### Exercise
Within the material below, how many lines carry the word "pointer"? Answer with a single number.

━━━

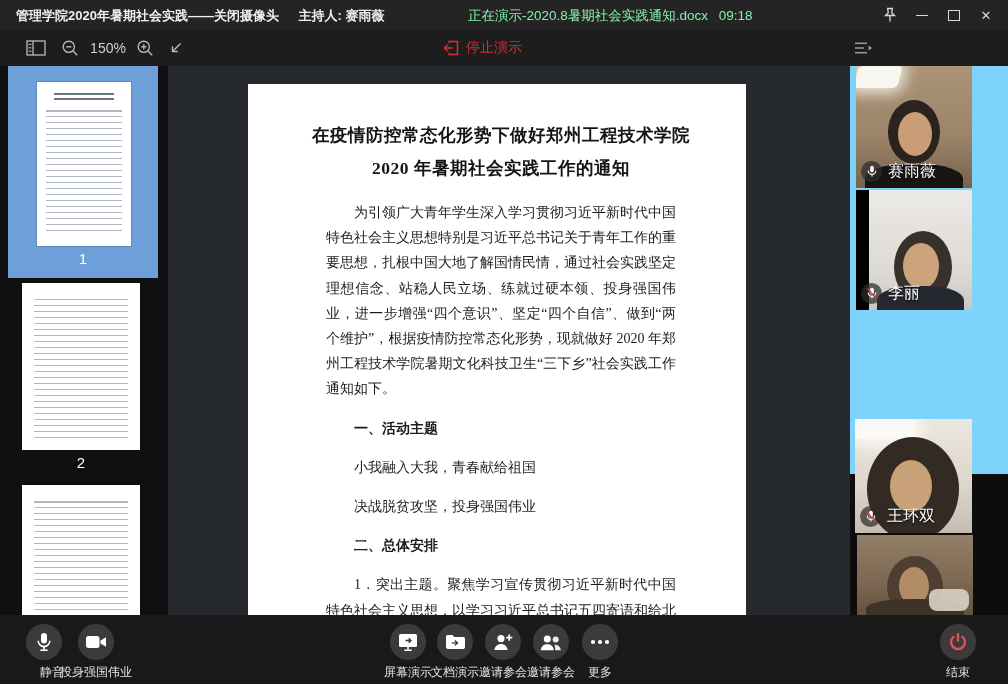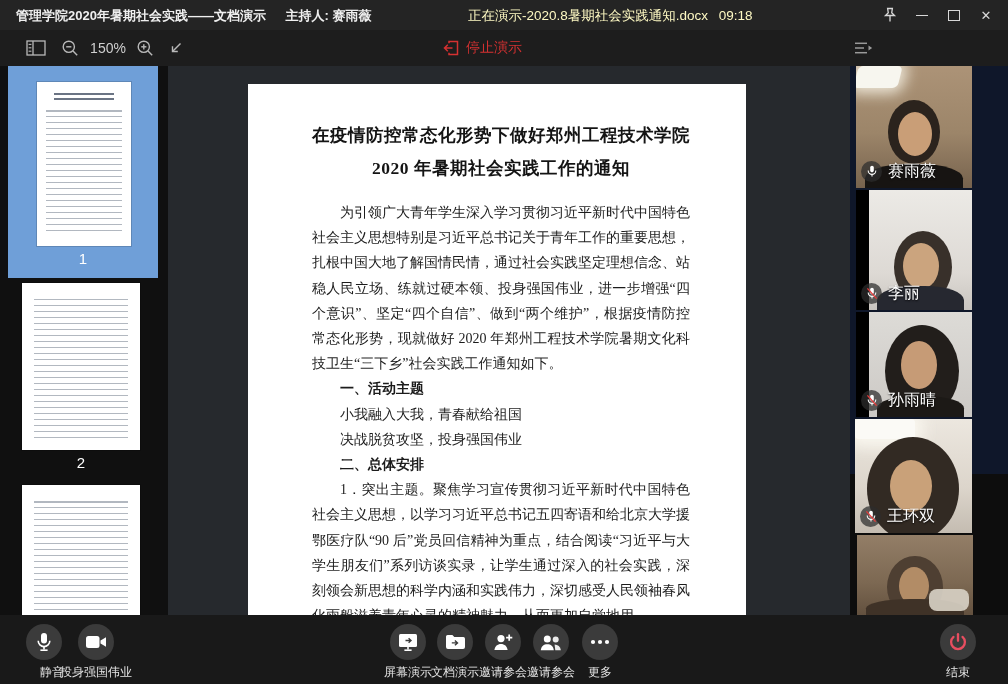--- a/index.html
+++ b/index.html
@@ -5,21 +5,21 @@
   html,body{margin:0;padding:0;}
   body{
     width:1008px;height:684px;position:relative;overflow:hidden;
     background:#000;font-family:"Liberation Sans","DejaVu Sans",sans-serif;
     -webkit-font-smoothing:antialiased;
   }
   
   .titlebar{position:absolute;top:0;left:0;right:0;height:30px;background:#242424;}
   .tb-left{position:absolute;left:16px;top:7px;font-size:13px;font-weight:700;color:#efefef;white-space:nowrap;}
   .tb-left .host{margin-left:16px;}
-  .tb-center{position:absolute;left:468px;top:7px;font-size:13.5px;color:#fef9c3;white-space:nowrap;}
+  .tb-center{position:absolute;left:468px;top:7px;font-size:13.5px;color:#86efac;white-space:nowrap;}
   .tb-center .time{margin-left:7px;}
   .win-controls{position:absolute;right:6px;top:0;height:30px;display:flex;align-items:center;}
   .win-btn{width:32px;height:30px;display:flex;align-items:center;justify-content:center;color:#d8d8d8;cursor:default;}
   .win-btn svg{display:block;}
   .sq{width:10px;height:9px;border:1.4px solid #d8d8d8;display:inline-block;}
   .minus{width:12px;height:0;border-top:1.6px solid #d8d8d8;display:inline-block;}
   .xmark{font-size:13px;line-height:1;color:#d8d8d8;}
 
   
   .toolbar{position:absolute;top:30px;left:0;right:0;height:36px;background:#1d1d1d;}
@@ -52,25 +52,25 @@
   .pn2{left:22px;width:118px;top:388px;}
 
   
   .doc-area{position:absolute;left:168px;top:0;width:682px;height:549px;background:#26292d;overflow:hidden;}
   .page{position:absolute;left:80px;top:18px;width:498px;height:580px;background:#fff;box-sizing:border-box;
     padding:35px 56px 0 64px;}
   .doc-title{font-family:"Liberation Serif","DejaVu Serif",serif;font-weight:700;font-size:17.5px;
     line-height:33px;text-align:center;color:#141414;letter-spacing:.5px;}
   .doc-body{margin-top:15px;font-family:"Liberation Serif","DejaVu Serif",serif;font-size:14px;
     line-height:25.2px;color:#1c1c1c;text-align:justify;}
-  .doc-body p{margin:0;text-indent:2em;}
+  .doc-body p{margin:14px;text-indent:2em;}
   .doc-h{font-weight:700;}
 
   
-  .participants{position:absolute;left:850px;top:0;width:158px;height:408px;background:#0f172a;}
+  .participants{position:absolute;left:850px;top:0;width:158px;height:408px;background:#7dd3fc;}
   .tile{position:absolute;overflow:hidden;background:#000;cursor:pointer;}
   .t1{left:6px;top:0;width:116px;height:122px;}
   .t2{left:6px;top:124px;width:116px;height:120px;}
   .t3{left:6px;top:246px;width:116px;height:105px;}
   .t4{left:5px;top:353px;width:117px;height:114px;}
   .t5{left:7px;top:469px;width:116px;height:80px;}
   .vid{position:absolute;inset:0;}
   .t2 .vid,.t3 .vid{left:13px;}
   .t1 .vid{background:linear-gradient(180deg,#ac9377 0%,#9c8569 55%,#77634e 100%);}
   .t2 .vid{background:linear-gradient(180deg,#eceae6 0%,#ddd9d4 70%,#c9c5c0 100%);}
@@ -109,21 +109,21 @@
   .fbtn{position:absolute;top:9px;width:36px;height:36px;border-radius:50%;background:#3b3b3b;color:#fff;
     display:flex;align-items:center;justify-content:center;cursor:pointer;transform:translateX(-50%);}
   .flabel{position:absolute;top:49px;font-size:12px;color:#e4e4e4;transform:translateX(-50%);white-space:nowrap;}
   .end-btn{color:#e84e60;}
 </style>
 </head>
 <body>
 
 <div class="titlebar">
   <div class="tb-left">
-    <span>管理学院2020年暑期社会实践——文档演示</span>
+    <span>管理学院2020年暑期社会实践——关闭摄像头</span>
     <span class="host">主持人: 赛雨薇</span>
   </div>
   <div class="tb-center">
     <span>正在演示-2020.8暑期社会实践通知.docx</span>
     <span class="time">09:18</span>
   </div>
   <div class="win-controls">
     <span class="win-btn">
       <svg width="14" height="16" viewBox="0 0 14 16">
           <path d="M4.6 1.5h4.8l-.7 4.3 2.8 2.7H2.5l2.8-2.7z" fill="none" stroke="currentColor" stroke-width="1.3"></path>
@@ -260,38 +260,20 @@
               <rect x="4.2" y="0.8" width="3.6" height="6.6" rx="1.8" fill="#fff"></rect>
               <path d="M2.2 5.6a3.8 3.8 0 0 0 7.6 0" fill="none" stroke="#fff" stroke-width="1.1"></path>
               <line x1="6" y1="9.7" x2="6" y2="11.6" stroke="#fff" stroke-width="1.1"></line>
               <line x1="1.4" y1="1.4" x2="10.6" y2="11.6" stroke="#e23b3b" stroke-width="1.4"></line>
             </svg>
         </span>
         <span class="pname">李丽</span>
       </div>
     </div>
 
-    <div class="tile t3">
-      <div class="vid">
-        <div class="blob hair"></div>
-        <div class="blob face"></div>
-        <div class="torso"></div>
-      </div>
-      <div class="name-tag">
-        <span class="mic-badge">
-          <svg width="12" height="13" viewBox="0 0 12 13">
-              <rect x="4.2" y="0.8" width="3.6" height="6.6" rx="1.8" fill="#fff"></rect>
-              <path d="M2.2 5.6a3.8 3.8 0 0 0 7.6 0" fill="none" stroke="#fff" stroke-width="1.1"></path>
-              <line x1="6" y1="9.7" x2="6" y2="11.6" stroke="#fff" stroke-width="1.1"></line>
-              <line x1="1.4" y1="1.4" x2="10.6" y2="11.6" stroke="#e23b3b" stroke-width="1.4"></line>
-            </svg>
-        </span>
-        <span class="pname">孙雨晴</span>
-      </div>
-    </div>
 
     <div class="tile t4">
       <div class="vid">
         <div class="light4"></div>
         <div class="blob hair"></div>
         <div class="blob face"></div>
       </div>
       <div class="name-tag">
         <span class="mic-badge">
           <svg width="12" height="13" viewBox="0 0 12 13">

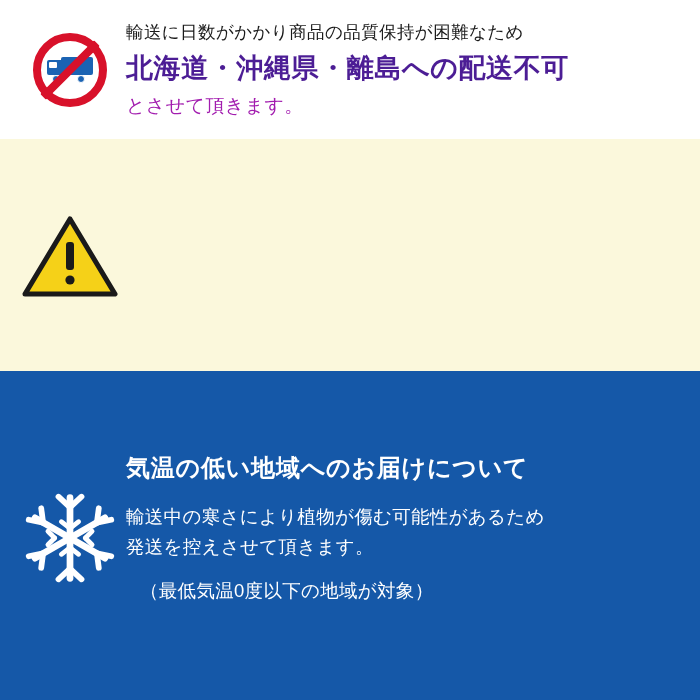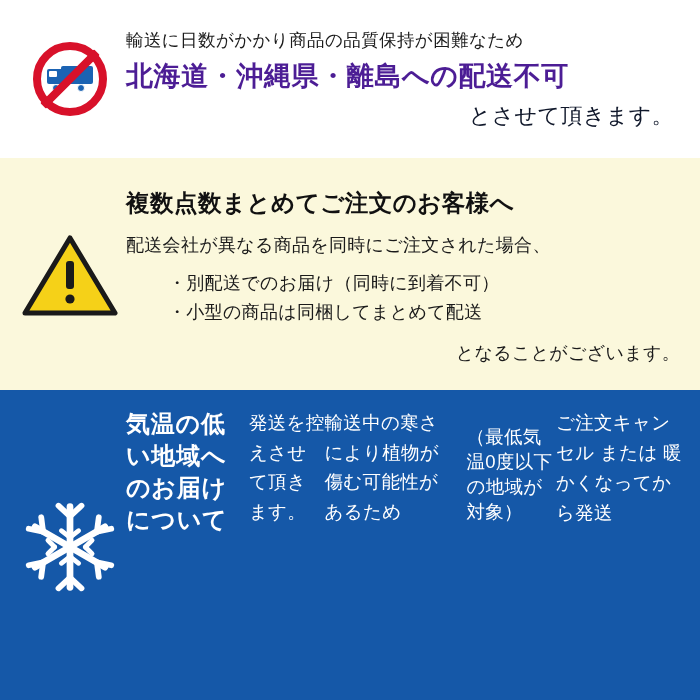--- a/index.html
+++ b/index.html
@@ -17,21 +17,21 @@
   .page {
     width: 700px;
     height: 700px;
     display: flex;
     flex-direction: column;
     position: relative;
   }
 
   
   .sec-delivery {
-    height: 158px;
+    height: 139px;
     background: #ffffff;
     display: flex;
     align-items: center;
     box-sizing: border-box;
     padding: 0 18px 0 14px;
   }
   .sec-delivery .icon-col {
     width: 112px;
     display: flex;
     align-items: center;
@@ -51,23 +51,23 @@
   }
   .d-line2 {
     font-size: 27px;
     font-weight: bold;
     letter-spacing: 0.6px;
     color: #4c1d95;
     white-space: nowrap;
     margin-bottom: 7px;
   }
   .d-line3 {
-    font-size: 22px;
-    text-align: right;
-    color: #0f172a;
+    font-size: 19px;
+    text-align: left;
+    color: #a21caf;
     letter-spacing: 0.4px;
     padding-right: 2px;
   }
 
   
   .no-truck {
     position: relative;
     width: 74px;
     height: 74px;
     border-radius: 50%;
@@ -205,21 +205,21 @@
   .sec-cold .icon-col {
     width: 112px;
     flex: 0 0 112px;
     display: flex;
     align-items: center;
     justify-content: center;
   }
   .sec-cold .text-col {
     flex: 1 1 auto;
     display: flex;
-    flex-direction: row;
+    flex-direction: column;
     justify-content: center;
   }
   .c-title {
     font-size: 24px;
     font-weight: bold;
     letter-spacing: 0.8px;
     margin-bottom: 18px;
   }
   .c-line {
     font-size: 18.5px;
@@ -274,29 +274,20 @@
 
   <section class="sec-multi">
     <div class="icon-col">
       <div class="warn-tri">
         <svg width="96" height="84" viewBox="0 0 96 84" aria-hidden="true">
           <path d="M48 4 L93 79 L3 79 Z" fill="#f5d118" stroke="#1a1a1a" stroke-width="5" stroke-linejoin="round"></path>
           <rect x="44" y="27" width="8" height="28" rx="3" fill="#1a1a1a"></rect>
           <circle cx="48" cy="65" r="4.6" fill="#1a1a1a"></circle>
         </svg>
       </div>
-    </div>
-    <div class="text-col">
-      <div class="m-title">複数点数まとめてご注文のお客様へ</div>
-      <div class="m-lead">配送会社が異なる商品を同時にご注文された場合、</div>
-      <div class="m-bullets">
-        <div class="m-bullet">・別配送でのお届け（同時に到着不可）</div>
-        <div class="m-bullet">・小型の商品は同梱してまとめて配送</div>
-      </div>
-      <div class="m-tail">となることがございます。</div>
     </div>
   </section>
 
   <section class="sec-cold">
     <div class="icon-col">
       <div class="snowflake">
         <svg width="96" height="96" viewBox="0 0 100 100" aria-hidden="true">
           <g stroke="#ffffff" stroke-width="7" stroke-linecap="round" fill="none">
             <line x1="50" y1="8" x2="50" y2="92"></line>
             <line x1="13.6" y1="29" x2="86.4" y2="71"></line>
@@ -324,21 +315,20 @@
               <line x1="34" y1="50" x2="27" y2="57"></line>
               <line x1="66" y1="50" x2="73" y2="43"></line>
               <line x1="66" y1="50" x2="73" y2="57"></line>
             </g>
           </g>
         </svg>
       </div>
     </div>
     <div class="text-col">
       <div class="c-title">気温の低い地域へのお届けについて</div>
+      <div class="c-line">輸送中の寒さにより植物が傷む可能性があるため</div>
       <div class="c-line">発送を控えさせて頂きます。</div>
-      <div class="c-line">輸送中の寒さにより植物が傷む可能性があるため</div>
       <div class="c-sub">（最低気温0度以下の地域が対象）</div>
       <div class="c-gap"></div>
-      <div class="c-line2">ご注文キャンセル または 暖かくなってから発送</div>
     </div>
   </section>
 
 </div>
 
 </body></html>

━━━

### Result below
2